Être en deux endroits à la fois était une expérience très originale, à laquelle Sha avait eu bien du mal à s’habituer. Il s’agissait de parceller son esprit, ce qui, naturellement, nécessitait de hauts niveaux psychiques. Néanmoins, l’Ombre pouvait le faire, et, tandis qu’elle supervisait la Voie, elle accepta donc, de manière exceptionnelle, l’audience de Gurin. Elle pouvait sentir en elle le sang d’une succube. Elle était mi-démone, mais pas uniquement. L’empreinte de Miléna... Sha pouvait la sentir. Cette femme devait être son apprentie, et elle s’approcha lentement de l’Ombre. Gurin était très nerveuse, ayant visiblement conscience que, si Miléna apprenait ce qu’elle allait faire, elle se fâcherait. Elle parla ainsi à voix basse, se méfiant d’Echidna, qui était en train de se faire masturber par son serpent. Sha connaissait très bien Echidna, et savait que la vue du corps de Gurin avait du l’exciter.
*Gurin ressemble à une enfant...*
La manière dont elle se confiait, en étant timide et craintive, allant jusqu’à la supplier, lui évoquait une petite fille craintive... Ce qu’elle disait sur Miléna, en revanche, ne l’étonna pas. Sha n’eut pas à réfléchir longtemps, et leva sa tête vers Echidna.
« Laisse-nous, je te prie... »
Echidna pencha la tête lentement, se retenant de protester, et s’en alla, en profitant naturellement pour dandiner ses belles petites fesses. Sha la regarda en étant légèrement amusée, puis reporta son attention sur Gurin, et s’avança un peu. Elles étaient désormais seules, et l’Ombre ne tarda pas à lui parler. Ce que Gurin lui disait, sans vraiment la surprendre, parvenait toutefois à la troubler, car elle impliquait une erreur de sa part... Cependant, elle n’arrivait pas à se souvenir ce qu’elle avait bien pu lui faire...
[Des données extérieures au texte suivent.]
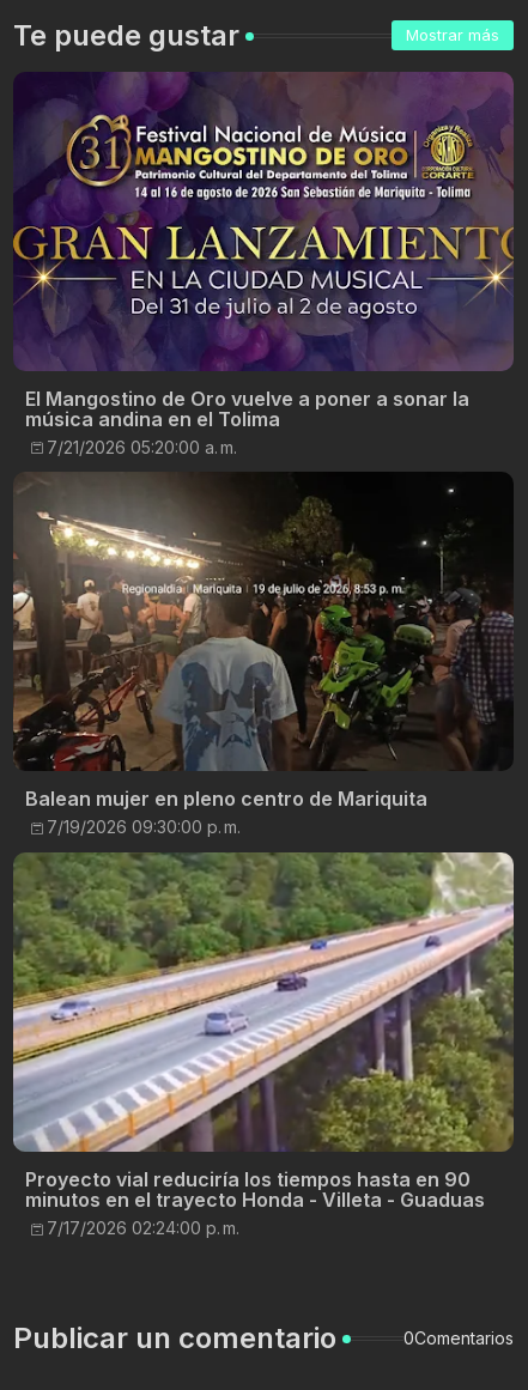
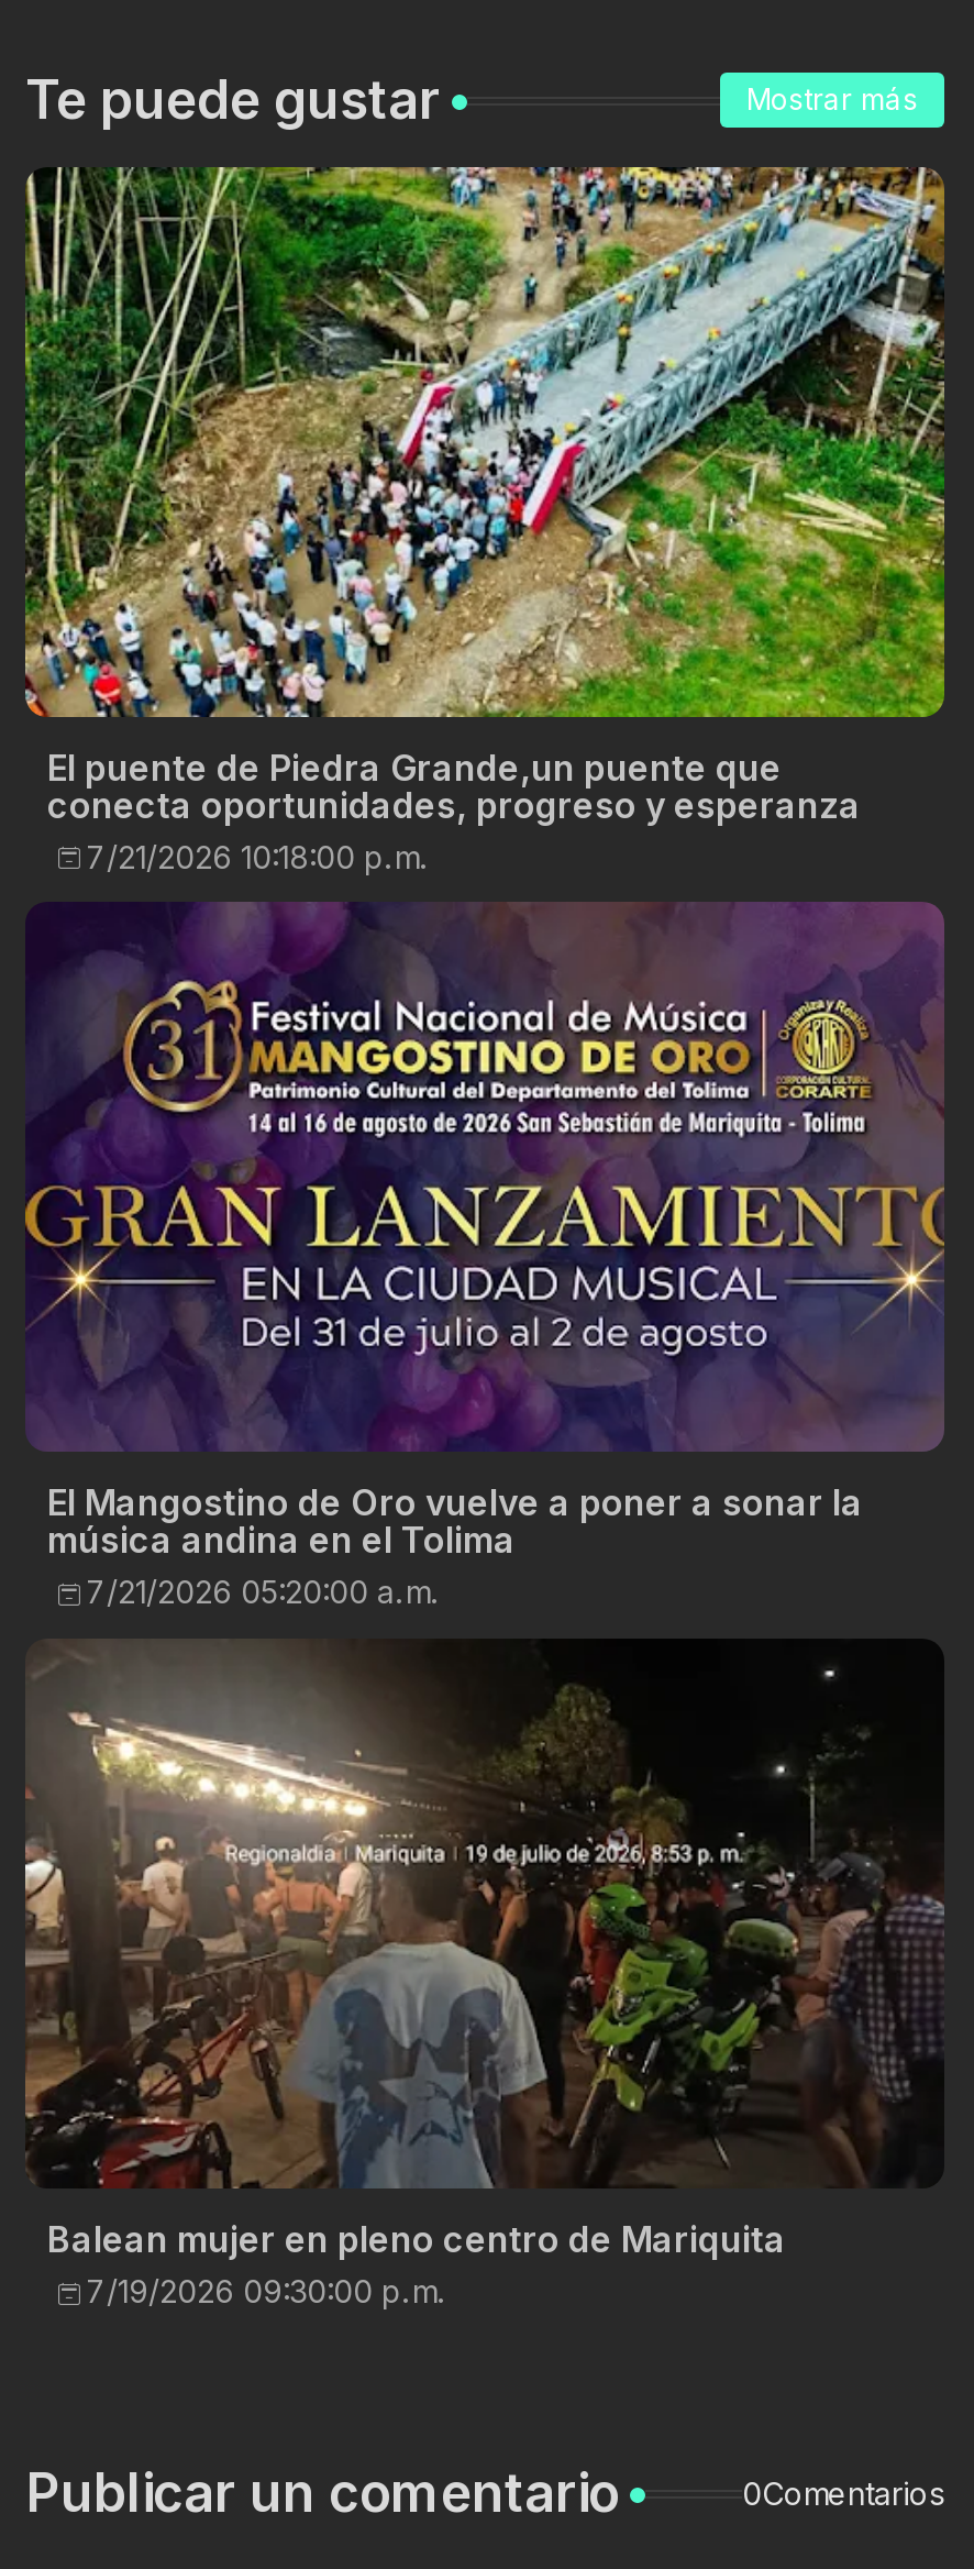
none -> [23,165,947,875] [image] | El puente de Piedra Grande,un puente que | conecta oportunidades, progreso y esperanza | 7/21/2026 10:18:00 p. m.
moved [11,69,516,837] -> [21,900,949,2309]: [image] | El Mangostino de Oro vuelve a poner a sonar la | música andina en el Tolima | 7/21/2026 05:20:00 a. m. | Balean mujer en pleno centro de Mariquita | 7/19/2026 09:30:00 p. m.
[12,851,515,1238] [image] | Proyecto vial reduciría los tiempos hasta en 90 | minutos en el trayecto Honda - Villeta - Guaduas | 7/17/2026 02:24:00 p. m. -> none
« J’ai été scellée pendant plusieurs siècles... Ce fut une épreuve très douloureuse pour moi, où j’ai bien failli disparaître... Revenir en place, récupérer mon pouvoir d’antan, est quelque chose que je cherche à faire depuis que j’ai pu m’échapper de cette prison dans laquelle des Dieux rivaux m’ont mis, après avoir brûlé des milliers de mes sorcières. »
L’Ombre se retourna vers Gurin, et enchaîna assez rapidement :
« Je ne hais pas Miléna. Son esprit est plein de haine, de rage, mais la haine et la fureur ont une seule origine : la souffrance. Et la souffrance est le lot commun des sorcières. Si je la détestais au point de l’avoir rejeté, elle n’aurait jamais pu aller dans la Voie. Comprends bien, petite femme, que toutes les sorcières sont mes enfants. Beaucoup me rejettent, mais je suis comme une mère pour eux... Et une mère qui se respecte ne cesse jamais d’aimer ses enfants, même quand leur âme est aussi noire que celle de Miléna. »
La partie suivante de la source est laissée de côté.